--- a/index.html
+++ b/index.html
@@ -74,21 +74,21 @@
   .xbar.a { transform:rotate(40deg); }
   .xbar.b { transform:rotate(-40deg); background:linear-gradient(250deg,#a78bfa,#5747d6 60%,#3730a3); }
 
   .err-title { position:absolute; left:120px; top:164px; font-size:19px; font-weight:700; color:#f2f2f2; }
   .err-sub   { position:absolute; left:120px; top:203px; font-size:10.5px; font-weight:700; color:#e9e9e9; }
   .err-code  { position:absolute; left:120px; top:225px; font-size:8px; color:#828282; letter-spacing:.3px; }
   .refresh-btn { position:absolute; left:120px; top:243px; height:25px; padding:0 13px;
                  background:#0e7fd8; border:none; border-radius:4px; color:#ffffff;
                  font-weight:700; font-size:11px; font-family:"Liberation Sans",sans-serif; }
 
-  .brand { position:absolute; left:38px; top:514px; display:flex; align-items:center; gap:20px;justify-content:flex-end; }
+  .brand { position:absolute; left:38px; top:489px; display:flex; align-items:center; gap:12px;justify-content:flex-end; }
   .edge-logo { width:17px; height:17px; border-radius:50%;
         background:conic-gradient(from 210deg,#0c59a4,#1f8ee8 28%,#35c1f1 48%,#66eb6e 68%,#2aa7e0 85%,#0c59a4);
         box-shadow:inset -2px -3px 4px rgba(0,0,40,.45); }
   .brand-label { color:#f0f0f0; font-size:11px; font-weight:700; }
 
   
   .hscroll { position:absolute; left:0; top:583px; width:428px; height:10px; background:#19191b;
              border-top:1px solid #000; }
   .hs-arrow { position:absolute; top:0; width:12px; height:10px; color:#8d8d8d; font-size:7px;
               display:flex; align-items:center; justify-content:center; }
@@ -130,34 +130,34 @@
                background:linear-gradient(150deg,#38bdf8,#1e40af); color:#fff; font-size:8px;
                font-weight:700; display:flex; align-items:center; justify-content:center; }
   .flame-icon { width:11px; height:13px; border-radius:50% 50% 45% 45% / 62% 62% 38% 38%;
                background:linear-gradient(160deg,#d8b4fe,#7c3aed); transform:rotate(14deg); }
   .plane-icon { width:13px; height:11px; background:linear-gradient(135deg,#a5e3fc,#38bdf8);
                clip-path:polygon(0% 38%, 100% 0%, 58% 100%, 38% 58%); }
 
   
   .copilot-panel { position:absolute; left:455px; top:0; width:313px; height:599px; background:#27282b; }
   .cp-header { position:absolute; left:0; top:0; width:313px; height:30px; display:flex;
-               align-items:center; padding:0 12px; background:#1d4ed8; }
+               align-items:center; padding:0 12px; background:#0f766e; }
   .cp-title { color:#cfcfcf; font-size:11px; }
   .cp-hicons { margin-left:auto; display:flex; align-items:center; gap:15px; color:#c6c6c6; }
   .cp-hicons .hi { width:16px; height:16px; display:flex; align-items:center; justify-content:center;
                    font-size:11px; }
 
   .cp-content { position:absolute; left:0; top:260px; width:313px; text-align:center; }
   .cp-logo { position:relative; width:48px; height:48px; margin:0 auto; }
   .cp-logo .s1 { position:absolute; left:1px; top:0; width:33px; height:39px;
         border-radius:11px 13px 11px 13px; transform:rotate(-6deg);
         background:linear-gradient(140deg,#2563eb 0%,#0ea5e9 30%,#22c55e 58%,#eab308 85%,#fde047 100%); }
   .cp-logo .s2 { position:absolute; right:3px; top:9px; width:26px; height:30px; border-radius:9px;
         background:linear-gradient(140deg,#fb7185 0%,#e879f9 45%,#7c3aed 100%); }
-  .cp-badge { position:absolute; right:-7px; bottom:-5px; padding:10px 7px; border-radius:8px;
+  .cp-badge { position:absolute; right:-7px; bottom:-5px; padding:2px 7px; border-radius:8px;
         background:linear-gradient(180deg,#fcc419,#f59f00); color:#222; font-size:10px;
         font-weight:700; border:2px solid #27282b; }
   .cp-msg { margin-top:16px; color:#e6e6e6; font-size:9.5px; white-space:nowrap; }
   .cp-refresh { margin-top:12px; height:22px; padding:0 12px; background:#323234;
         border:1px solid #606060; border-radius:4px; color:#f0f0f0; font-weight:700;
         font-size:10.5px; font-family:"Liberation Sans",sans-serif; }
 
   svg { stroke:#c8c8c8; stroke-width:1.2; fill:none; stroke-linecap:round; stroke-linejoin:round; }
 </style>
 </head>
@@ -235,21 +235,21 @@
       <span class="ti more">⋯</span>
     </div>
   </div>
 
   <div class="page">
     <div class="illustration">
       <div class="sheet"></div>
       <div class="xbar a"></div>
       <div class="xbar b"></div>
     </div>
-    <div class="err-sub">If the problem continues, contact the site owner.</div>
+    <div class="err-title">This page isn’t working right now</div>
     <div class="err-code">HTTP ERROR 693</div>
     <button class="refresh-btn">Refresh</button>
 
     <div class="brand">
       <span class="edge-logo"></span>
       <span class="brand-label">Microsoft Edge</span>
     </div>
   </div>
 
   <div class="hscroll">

■ ■ ■ ■ ■ ■ ■

#### Exercise objective:
Output every record above exactly as it appears.

#### Result:
--- a/index.html
+++ b/index.html
@@ -74,21 +74,21 @@
   .xbar.a { transform:rotate(40deg); }
   .xbar.b { transform:rotate(-40deg); background:linear-gradient(250deg,#a78bfa,#5747d6 60%,#3730a3); }
 
   .err-title { position:absolute; left:120px; top:164px; font-size:19px; font-weight:700; color:#f2f2f2; }
   .err-sub   { position:absolute; left:120px; top:203px; font-size:10.5px; font-weight:700; color:#e9e9e9; }
   .err-code  { position:absolute; left:120px; top:225px; font-size:8px; color:#828282; letter-spacing:.3px; }
   .refresh-btn { position:absolute; left:120px; top:243px; height:25px; padding:0 13px;
                  background:#0e7fd8; border:none; border-radius:4px; color:#ffffff;
                  font-weight:700; font-size:11px; font-family:"Liberation Sans",sans-serif; }
 
-  .brand { position:absolute; left:38px; top:514px; display:flex; align-items:center; gap:20px;justify-content:flex-end; }
+  .brand { position:absolute; left:38px; top:489px; display:flex; align-items:center; gap:12px;justify-content:flex-end; }
   .edge-logo { width:17px; height:17px; border-radius:50%;
         background:conic-gradient(from 210deg,#0c59a4,#1f8ee8 28%,#35c1f1 48%,#66eb6e 68%,#2aa7e0 85%,#0c59a4);
         box-shadow:inset -2px -3px 4px rgba(0,0,40,.45); }
   .brand-label { color:#f0f0f0; font-size:11px; font-weight:700; }
 
   
   .hscroll { position:absolute; left:0; top:583px; width:428px; height:10px; background:#19191b;
              border-top:1px solid #000; }
   .hs-arrow { position:absolute; top:0; width:12px; height:10px; color:#8d8d8d; font-size:7px;
               display:flex; align-items:center; justify-content:center; }
@@ -130,34 +130,34 @@
                background:linear-gradient(150deg,#38bdf8,#1e40af); color:#fff; font-size:8px;
                font-weight:700; display:flex; align-items:center; justify-content:center; }
   .flame-icon { width:11px; height:13px; border-radius:50% 50% 45% 45% / 62% 62% 38% 38%;
                background:linear-gradient(160deg,#d8b4fe,#7c3aed); transform:rotate(14deg); }
   .plane-icon { width:13px; height:11px; background:linear-gradient(135deg,#a5e3fc,#38bdf8);
                clip-path:polygon(0% 38%, 100% 0%, 58% 100%, 38% 58%); }
 
   
   .copilot-panel { position:absolute; left:455px; top:0; width:313px; height:599px; background:#27282b; }
   .cp-header { position:absolute; left:0; top:0; width:313px; height:30px; display:flex;
-               align-items:center; padding:0 12px; background:#1d4ed8; }
+               align-items:center; padding:0 12px; background:#0f766e; }
   .cp-title { color:#cfcfcf; font-size:11px; }
   .cp-hicons { margin-left:auto; display:flex; align-items:center; gap:15px; color:#c6c6c6; }
   .cp-hicons .hi { width:16px; height:16px; display:flex; align-items:center; justify-content:center;
                    font-size:11px; }
 
   .cp-content { position:absolute; left:0; top:260px; width:313px; text-align:center; }
   .cp-logo { position:relative; width:48px; height:48px; margin:0 auto; }
   .cp-logo .s1 { position:absolute; left:1px; top:0; width:33px; height:39px;
         border-radius:11px 13px 11px 13px; transform:rotate(-6deg);
         background:linear-gradient(140deg,#2563eb 0%,#0ea5e9 30%,#22c55e 58%,#eab308 85%,#fde047 100%); }
   .cp-logo .s2 { position:absolute; right:3px; top:9px; width:26px; height:30px; border-radius:9px;
         background:linear-gradient(140deg,#fb7185 0%,#e879f9 45%,#7c3aed 100%); }
-  .cp-badge { position:absolute; right:-7px; bottom:-5px; padding:10px 7px; border-radius:8px;
+  .cp-badge { position:absolute; right:-7px; bottom:-5px; padding:2px 7px; border-radius:8px;
         background:linear-gradient(180deg,#fcc419,#f59f00); color:#222; font-size:10px;
         font-weight:700; border:2px solid #27282b; }
   .cp-msg { margin-top:16px; color:#e6e6e6; font-size:9.5px; white-space:nowrap; }
   .cp-refresh { margin-top:12px; height:22px; padding:0 12px; background:#323234;
         border:1px solid #606060; border-radius:4px; color:#f0f0f0; font-weight:700;
         font-size:10.5px; font-family:"Liberation Sans",sans-serif; }
 
   svg { stroke:#c8c8c8; stroke-width:1.2; fill:none; stroke-linecap:round; stroke-linejoin:round; }
 </style>
 </head>
@@ -235,21 +235,21 @@
       <span class="ti more">⋯</span>
     </div>
   </div>
 
   <div class="page">
     <div class="illustration">
       <div class="sheet"></div>
       <div class="xbar a"></div>
       <div class="xbar b"></div>
     </div>
-    <div class="err-sub">If the problem continues, contact the site owner.</div>
+    <div class="err-title">This page isn’t working right now</div>
     <div class="err-code">HTTP ERROR 693</div>
     <button class="refresh-btn">Refresh</button>
 
     <div class="brand">
       <span class="edge-logo"></span>
       <span class="brand-label">Microsoft Edge</span>
     </div>
   </div>
 
   <div class="hscroll">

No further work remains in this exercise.